That is why we are asking the members of the G20 countries meeting in Australia to make it impossible for the corrupt to hide their identity behind secret companies.
G20 countries need to make it mandatory for business registers to include information about the ultimate “beneficial owner” of any asset and to make that information public. If that happens, law enforcement and the public will know who really benefits from every company registered on their soil.
This will make a difference in the fight against corruption. A World Bank report said that among the 213 cases of grand corruption it investigated over the last 30 years, more than 70 per cent showed ownership of the stolen funds had been disguised through the misuse of corporate entities, half of which were anonymous shell companies.
The dead come back to life
A Global Witness report, “Grave Secrecy”, found that in one case, the identity of a dead man from Russia was used as the front for a UK company. While this person had died three years before the company was set up, he was listed as the company’s owner and he even ‘attended’ a company meeting in London.
What needs to be done
Last year the UK government committed to introduce legislation to ensure that beneficial ownership information is incorporated into public registries. France passed a law to incorporate the beneficial ownership information of trusts into public registries.

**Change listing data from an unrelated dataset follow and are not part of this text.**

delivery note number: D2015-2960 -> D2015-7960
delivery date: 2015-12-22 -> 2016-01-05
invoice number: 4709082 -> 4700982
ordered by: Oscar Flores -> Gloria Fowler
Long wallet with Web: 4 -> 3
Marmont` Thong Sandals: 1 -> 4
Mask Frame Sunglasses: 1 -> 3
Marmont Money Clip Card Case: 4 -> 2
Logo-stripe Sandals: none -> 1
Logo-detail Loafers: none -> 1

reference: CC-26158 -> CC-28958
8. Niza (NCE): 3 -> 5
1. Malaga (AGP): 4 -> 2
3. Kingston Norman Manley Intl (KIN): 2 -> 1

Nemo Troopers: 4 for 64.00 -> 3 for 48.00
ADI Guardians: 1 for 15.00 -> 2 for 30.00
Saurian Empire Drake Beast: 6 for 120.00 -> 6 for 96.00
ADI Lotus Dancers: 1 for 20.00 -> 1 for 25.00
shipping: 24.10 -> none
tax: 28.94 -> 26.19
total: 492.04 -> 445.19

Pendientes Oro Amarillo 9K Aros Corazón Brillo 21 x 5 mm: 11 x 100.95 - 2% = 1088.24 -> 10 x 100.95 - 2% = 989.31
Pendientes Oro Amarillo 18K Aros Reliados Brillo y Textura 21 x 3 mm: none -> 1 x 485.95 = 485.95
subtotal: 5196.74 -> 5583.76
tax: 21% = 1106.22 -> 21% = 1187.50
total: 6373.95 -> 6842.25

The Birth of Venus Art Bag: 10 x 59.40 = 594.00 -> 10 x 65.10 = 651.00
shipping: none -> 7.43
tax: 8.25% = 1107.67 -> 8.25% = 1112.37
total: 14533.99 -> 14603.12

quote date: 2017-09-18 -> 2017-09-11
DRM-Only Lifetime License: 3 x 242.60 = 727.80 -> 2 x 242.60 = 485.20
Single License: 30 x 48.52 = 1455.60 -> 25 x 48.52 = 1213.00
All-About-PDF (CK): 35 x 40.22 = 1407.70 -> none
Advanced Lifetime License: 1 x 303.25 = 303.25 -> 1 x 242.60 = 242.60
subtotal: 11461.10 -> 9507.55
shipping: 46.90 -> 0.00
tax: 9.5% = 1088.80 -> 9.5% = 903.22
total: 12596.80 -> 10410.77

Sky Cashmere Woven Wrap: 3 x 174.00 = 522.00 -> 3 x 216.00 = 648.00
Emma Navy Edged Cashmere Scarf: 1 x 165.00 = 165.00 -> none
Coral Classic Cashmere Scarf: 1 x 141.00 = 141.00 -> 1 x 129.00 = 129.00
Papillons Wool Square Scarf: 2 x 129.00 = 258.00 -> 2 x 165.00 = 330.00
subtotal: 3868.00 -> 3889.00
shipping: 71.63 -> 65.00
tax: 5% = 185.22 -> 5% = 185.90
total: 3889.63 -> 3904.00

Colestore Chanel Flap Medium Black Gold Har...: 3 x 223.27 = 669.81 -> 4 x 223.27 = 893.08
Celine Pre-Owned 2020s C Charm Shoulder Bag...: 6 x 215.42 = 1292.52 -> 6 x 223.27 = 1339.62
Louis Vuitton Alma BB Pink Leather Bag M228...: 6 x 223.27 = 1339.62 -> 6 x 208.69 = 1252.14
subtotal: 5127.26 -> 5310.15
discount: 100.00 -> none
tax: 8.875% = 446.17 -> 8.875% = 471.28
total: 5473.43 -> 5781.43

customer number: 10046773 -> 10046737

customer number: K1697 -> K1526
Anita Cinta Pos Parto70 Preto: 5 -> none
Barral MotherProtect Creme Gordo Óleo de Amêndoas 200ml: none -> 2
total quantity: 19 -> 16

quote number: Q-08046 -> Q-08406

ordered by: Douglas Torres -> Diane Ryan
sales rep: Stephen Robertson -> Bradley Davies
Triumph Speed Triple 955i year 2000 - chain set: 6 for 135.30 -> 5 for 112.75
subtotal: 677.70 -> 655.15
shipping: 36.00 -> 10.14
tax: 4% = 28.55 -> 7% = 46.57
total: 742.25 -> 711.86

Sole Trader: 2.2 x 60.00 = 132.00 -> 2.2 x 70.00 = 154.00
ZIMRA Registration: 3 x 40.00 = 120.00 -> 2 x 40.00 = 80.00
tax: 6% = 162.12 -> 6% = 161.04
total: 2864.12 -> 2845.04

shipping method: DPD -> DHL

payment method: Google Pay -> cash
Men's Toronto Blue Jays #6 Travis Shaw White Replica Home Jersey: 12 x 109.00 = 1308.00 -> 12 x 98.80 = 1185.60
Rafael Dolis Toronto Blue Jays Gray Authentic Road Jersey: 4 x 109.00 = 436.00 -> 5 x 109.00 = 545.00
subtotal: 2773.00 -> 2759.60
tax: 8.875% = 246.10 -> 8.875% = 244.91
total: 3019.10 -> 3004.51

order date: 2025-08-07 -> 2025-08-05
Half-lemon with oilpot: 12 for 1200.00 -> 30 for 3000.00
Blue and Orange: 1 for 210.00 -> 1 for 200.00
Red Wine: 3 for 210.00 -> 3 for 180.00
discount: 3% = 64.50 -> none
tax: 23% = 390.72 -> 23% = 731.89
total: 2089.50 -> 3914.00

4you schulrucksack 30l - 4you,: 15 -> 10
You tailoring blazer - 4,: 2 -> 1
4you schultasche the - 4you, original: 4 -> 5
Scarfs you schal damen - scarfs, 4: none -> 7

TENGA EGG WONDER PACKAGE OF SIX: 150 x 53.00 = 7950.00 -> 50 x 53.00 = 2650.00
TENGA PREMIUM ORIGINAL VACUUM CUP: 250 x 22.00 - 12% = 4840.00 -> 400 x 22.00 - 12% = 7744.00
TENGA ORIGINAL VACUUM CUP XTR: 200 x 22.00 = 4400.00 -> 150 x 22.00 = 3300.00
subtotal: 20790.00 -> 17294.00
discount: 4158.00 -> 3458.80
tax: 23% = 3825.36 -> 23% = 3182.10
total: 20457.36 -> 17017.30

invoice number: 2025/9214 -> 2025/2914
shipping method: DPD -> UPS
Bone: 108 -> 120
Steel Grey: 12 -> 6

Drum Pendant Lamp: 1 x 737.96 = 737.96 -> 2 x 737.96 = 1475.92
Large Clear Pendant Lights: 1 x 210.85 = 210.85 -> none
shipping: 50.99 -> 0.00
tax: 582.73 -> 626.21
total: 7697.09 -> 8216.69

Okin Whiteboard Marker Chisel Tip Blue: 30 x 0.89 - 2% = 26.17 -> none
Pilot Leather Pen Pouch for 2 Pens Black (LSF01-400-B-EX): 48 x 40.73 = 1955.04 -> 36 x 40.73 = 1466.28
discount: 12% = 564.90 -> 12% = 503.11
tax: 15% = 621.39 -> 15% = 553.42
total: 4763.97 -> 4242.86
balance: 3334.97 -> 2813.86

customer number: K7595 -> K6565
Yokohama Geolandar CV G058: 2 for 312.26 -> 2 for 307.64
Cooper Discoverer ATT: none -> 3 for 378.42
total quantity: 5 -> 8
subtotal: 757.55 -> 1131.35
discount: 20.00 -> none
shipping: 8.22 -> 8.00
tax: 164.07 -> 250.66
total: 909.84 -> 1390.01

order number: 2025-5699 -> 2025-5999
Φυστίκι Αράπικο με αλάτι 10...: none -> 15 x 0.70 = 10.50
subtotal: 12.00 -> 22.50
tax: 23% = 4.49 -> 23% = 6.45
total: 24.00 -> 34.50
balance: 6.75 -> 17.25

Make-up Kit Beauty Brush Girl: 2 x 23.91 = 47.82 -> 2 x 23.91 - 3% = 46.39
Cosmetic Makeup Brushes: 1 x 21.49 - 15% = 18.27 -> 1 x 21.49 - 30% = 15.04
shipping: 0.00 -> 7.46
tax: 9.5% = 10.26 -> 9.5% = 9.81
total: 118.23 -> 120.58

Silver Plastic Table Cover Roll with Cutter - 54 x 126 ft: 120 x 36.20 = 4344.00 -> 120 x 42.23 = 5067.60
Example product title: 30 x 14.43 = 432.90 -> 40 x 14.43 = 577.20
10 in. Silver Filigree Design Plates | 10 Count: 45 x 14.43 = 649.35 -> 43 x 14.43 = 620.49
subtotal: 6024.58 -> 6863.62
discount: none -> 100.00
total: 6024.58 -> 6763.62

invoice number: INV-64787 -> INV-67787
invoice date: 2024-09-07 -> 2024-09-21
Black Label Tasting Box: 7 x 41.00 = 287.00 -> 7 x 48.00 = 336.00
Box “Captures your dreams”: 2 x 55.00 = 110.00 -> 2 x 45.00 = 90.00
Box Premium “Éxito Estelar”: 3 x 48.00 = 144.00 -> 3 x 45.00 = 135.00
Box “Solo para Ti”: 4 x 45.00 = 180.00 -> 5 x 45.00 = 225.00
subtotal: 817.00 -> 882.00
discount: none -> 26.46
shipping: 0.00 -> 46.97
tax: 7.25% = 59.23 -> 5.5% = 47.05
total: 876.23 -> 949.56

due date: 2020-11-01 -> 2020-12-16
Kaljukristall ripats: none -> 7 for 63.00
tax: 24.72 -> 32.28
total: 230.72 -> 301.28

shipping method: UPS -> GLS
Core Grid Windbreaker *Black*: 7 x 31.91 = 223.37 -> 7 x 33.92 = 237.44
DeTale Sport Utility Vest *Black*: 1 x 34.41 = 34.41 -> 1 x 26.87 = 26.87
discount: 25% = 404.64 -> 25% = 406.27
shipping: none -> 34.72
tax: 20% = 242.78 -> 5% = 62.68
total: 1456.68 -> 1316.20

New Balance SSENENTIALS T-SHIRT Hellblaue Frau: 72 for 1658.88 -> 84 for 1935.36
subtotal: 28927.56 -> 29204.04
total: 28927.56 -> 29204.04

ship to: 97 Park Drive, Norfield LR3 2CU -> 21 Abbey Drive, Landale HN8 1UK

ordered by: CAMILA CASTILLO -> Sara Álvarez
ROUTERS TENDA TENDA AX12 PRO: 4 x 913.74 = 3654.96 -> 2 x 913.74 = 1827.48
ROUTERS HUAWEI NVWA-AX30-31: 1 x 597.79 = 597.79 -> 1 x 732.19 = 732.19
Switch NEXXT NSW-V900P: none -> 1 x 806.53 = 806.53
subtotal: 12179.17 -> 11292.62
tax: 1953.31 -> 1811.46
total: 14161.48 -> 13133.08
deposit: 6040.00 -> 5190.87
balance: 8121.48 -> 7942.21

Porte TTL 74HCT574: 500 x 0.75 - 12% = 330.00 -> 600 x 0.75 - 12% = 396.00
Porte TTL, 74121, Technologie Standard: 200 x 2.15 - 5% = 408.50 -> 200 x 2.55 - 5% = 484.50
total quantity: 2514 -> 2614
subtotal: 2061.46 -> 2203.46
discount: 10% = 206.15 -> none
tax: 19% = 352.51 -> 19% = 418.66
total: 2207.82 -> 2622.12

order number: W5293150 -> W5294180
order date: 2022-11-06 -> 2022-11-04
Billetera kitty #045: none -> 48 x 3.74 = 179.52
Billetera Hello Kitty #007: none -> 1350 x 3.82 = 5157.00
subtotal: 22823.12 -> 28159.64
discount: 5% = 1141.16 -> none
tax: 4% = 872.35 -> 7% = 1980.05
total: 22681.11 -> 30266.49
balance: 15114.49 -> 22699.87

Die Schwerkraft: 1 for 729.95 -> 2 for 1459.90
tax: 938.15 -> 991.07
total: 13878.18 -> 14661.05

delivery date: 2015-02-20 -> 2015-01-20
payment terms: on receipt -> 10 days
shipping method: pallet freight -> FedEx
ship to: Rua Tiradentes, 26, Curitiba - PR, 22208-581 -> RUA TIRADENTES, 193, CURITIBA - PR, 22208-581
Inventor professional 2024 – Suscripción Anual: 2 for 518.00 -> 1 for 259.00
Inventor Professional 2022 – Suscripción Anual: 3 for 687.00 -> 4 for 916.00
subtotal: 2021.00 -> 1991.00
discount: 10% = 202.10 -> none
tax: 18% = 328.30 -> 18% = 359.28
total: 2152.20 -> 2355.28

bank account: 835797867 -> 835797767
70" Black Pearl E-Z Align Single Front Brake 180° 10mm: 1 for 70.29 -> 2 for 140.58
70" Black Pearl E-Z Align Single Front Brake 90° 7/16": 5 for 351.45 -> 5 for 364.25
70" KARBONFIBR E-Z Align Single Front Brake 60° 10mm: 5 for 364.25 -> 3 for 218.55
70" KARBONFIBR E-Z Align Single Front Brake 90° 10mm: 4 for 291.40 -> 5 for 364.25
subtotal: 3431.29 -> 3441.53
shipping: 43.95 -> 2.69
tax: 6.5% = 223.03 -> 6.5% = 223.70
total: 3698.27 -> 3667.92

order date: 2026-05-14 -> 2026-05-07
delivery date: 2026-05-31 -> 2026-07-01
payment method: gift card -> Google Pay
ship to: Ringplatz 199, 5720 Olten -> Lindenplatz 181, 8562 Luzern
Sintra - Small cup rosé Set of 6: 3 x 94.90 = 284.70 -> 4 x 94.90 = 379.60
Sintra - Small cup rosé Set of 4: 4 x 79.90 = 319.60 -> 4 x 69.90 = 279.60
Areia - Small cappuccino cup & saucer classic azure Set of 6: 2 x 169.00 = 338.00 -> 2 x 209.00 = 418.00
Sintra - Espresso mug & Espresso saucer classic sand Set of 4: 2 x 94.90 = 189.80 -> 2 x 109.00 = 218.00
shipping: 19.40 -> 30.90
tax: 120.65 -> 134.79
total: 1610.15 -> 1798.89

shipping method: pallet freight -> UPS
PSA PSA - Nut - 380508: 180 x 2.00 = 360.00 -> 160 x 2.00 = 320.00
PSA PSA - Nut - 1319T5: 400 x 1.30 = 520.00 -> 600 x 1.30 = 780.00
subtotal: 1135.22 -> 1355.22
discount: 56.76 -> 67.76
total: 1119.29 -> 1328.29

More needs to be done. Corruption is a transnational problem that connects bribery and stolen assets to fancy resorts and financial centres around the world, through a maze of secret mechanisms. The G20 can raise the game by showing global leadership and pushing its members to be more transparent, share information on illicit flows and work together to unmask the corrupt.
Transparency International recommends:
- Governments should require information about who ultimately owns, controls or benefits from companies to be included in central business registries and make them public and searchable.
- As an immediate measure, governments must require companies bidding for government contracts to disclose who owns, controls or benefits from the company. This helps ensure corrupt officials are not awarding themselves or their friends government contracts without proper scrutiny.
- Countries with direct influence over secrecy jurisdictions should ensure that they establish public registers including beneficial ownership information.
- Bankers, financial institutions, lawyers and accountants must ensure they are not complicit in corrupt acts by undertaking full due diligence measures. Real estate agents, casinos and other such professions where high-value goods and services are bought must also ensure they do comprehensive background checks and due diligence on the people and companies they work with.
Preventing luxury lifestyles derived from corruption
Alongside efforts to stop illicit flows, more work needs to be done on the denial of entry for the corrupt to keep them from traveling freely across borders to enjoy luxury lifestyles funded by theft and corruption.
Furthermore, governments should make sure that luxury retailers are not handling corrupt money by enforcing legislation requiring proper checks and due diligence on their customers.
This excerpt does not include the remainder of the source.